» **YOUR TASK**
Word for word, please copy the listing below, with its pictures left out.

» **DATASET RECORDS**
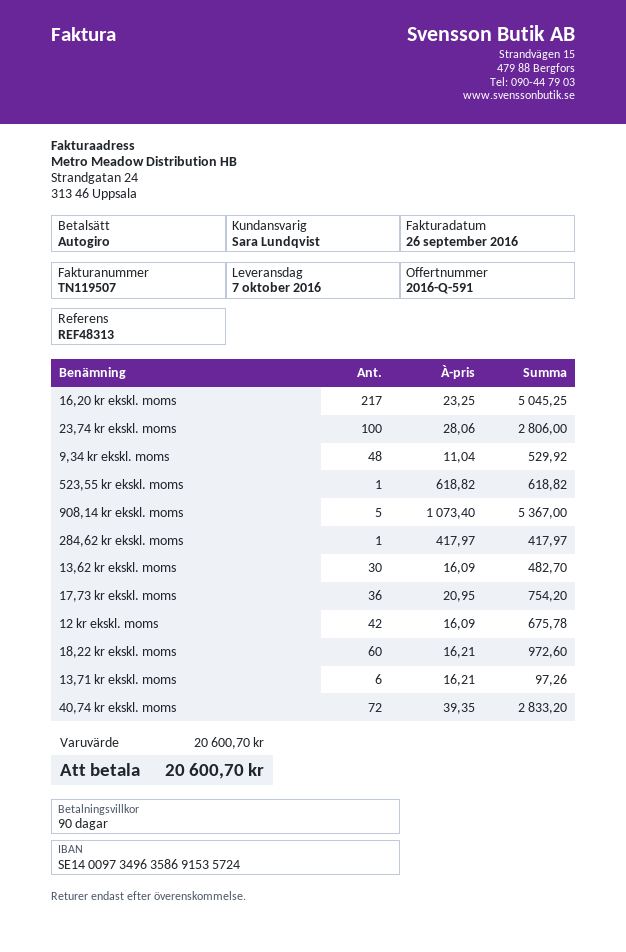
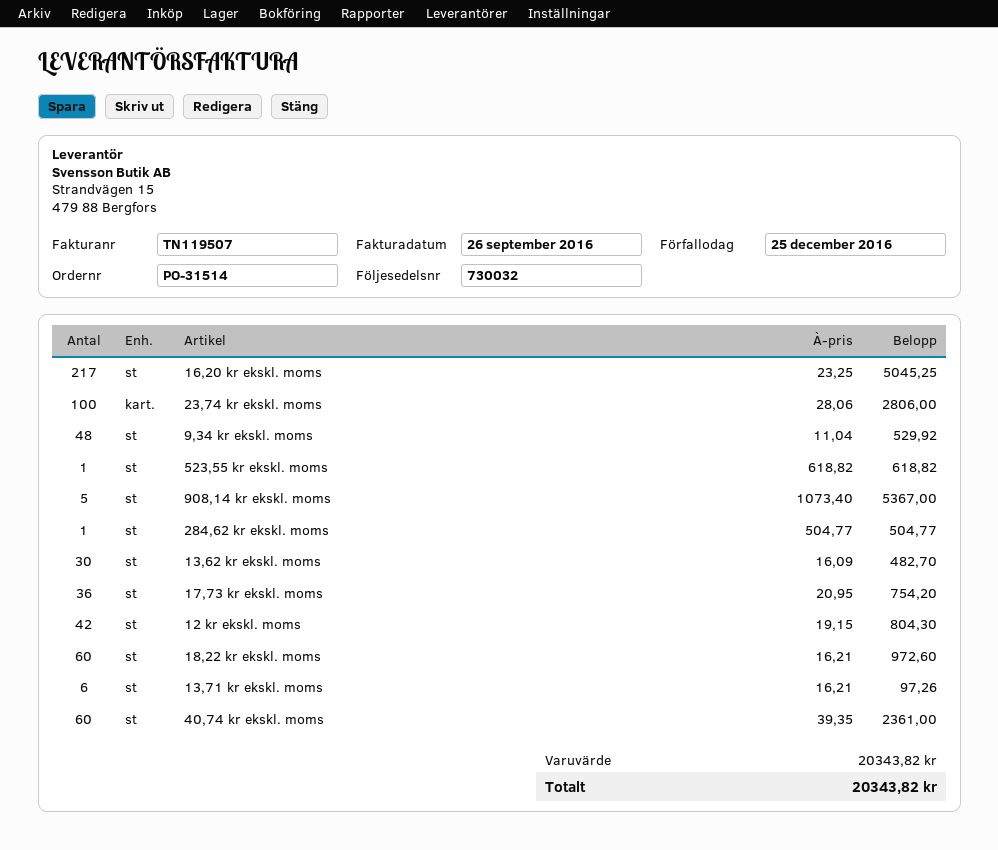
284,62 kr ekskl. moms: 1 x 417.97 = 417.97 -> 1 x 504.77 = 504.77
12 kr ekskl. moms: 42 x 16.09 = 675.78 -> 42 x 19.15 = 804.30
40,74 kr ekskl. moms: 72 x 39.35 = 2833.20 -> 60 x 39.35 = 2361.00
subtotal: 20600.70 -> 20343.82
total: 20600.70 -> 20343.82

» **RESPONSE TO THE TASK**
284,62 kr ekskl. moms: 1 x 417.97 = 417.97 -> 1 x 504.77 = 504.77
12 kr ekskl. moms: 42 x 16.09 = 675.78 -> 42 x 19.15 = 804.30
40,74 kr ekskl. moms: 72 x 39.35 = 2833.20 -> 60 x 39.35 = 2361.00
subtotal: 20600.70 -> 20343.82
total: 20600.70 -> 20343.82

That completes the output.